**TASK REQUIREMENTS:**
Make an exact copy of the listing below. Pictures stay out of it.

──────────────────────────────

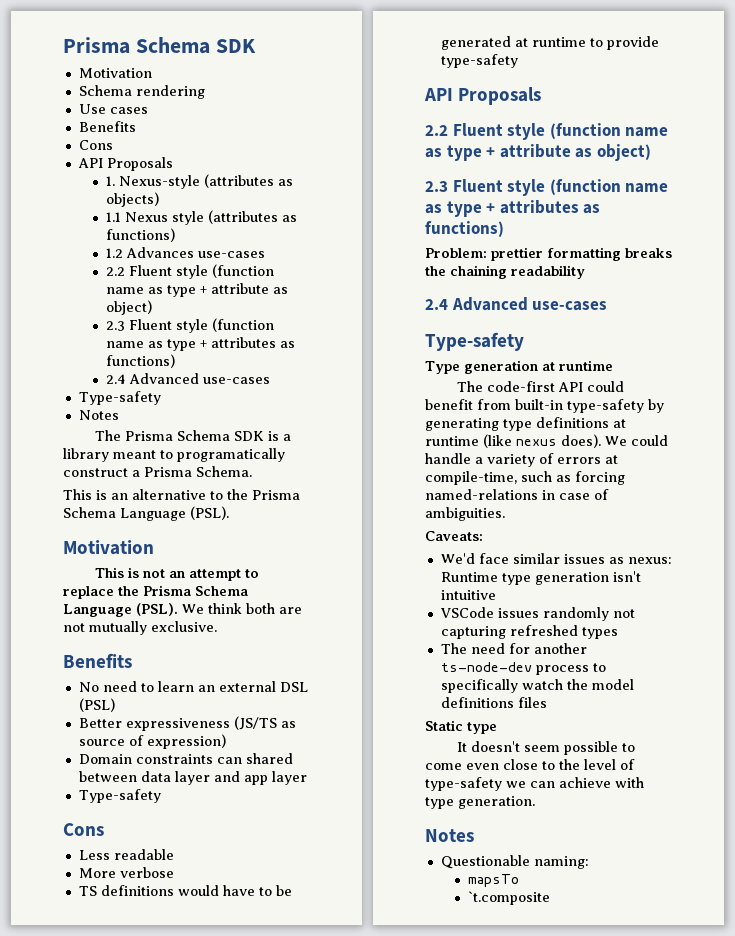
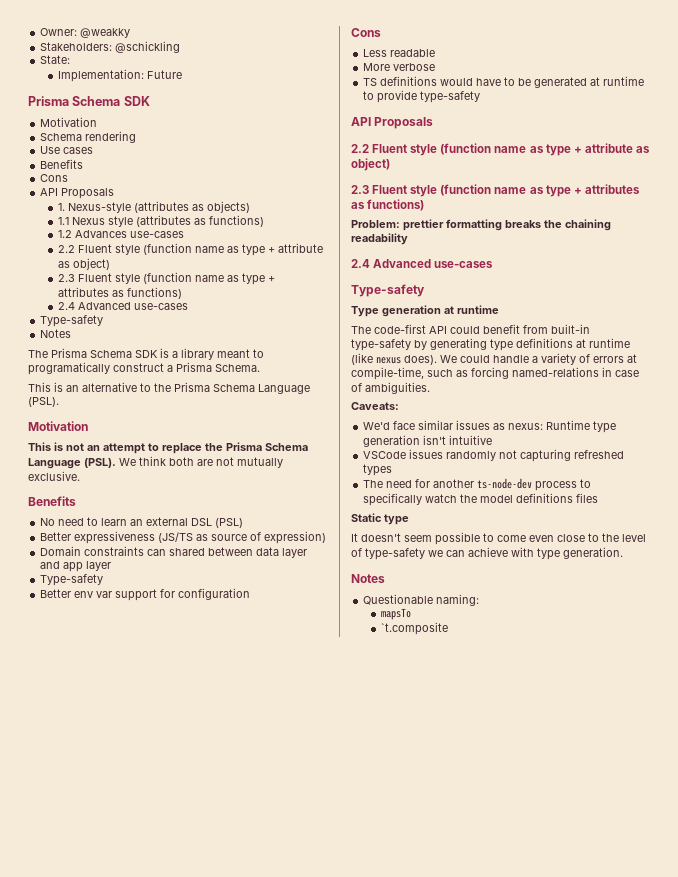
+ Owner: @weakky
+ Stakeholders: @schickling
+ State:
+ Implementation: Future
+ Better env var support for configuration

──────────────────────────────

**EXERCISE RESPONSE:**
+ Owner: @weakky
+ Stakeholders: @schickling
+ State:
+ Implementation: Future
+ Better env var support for configuration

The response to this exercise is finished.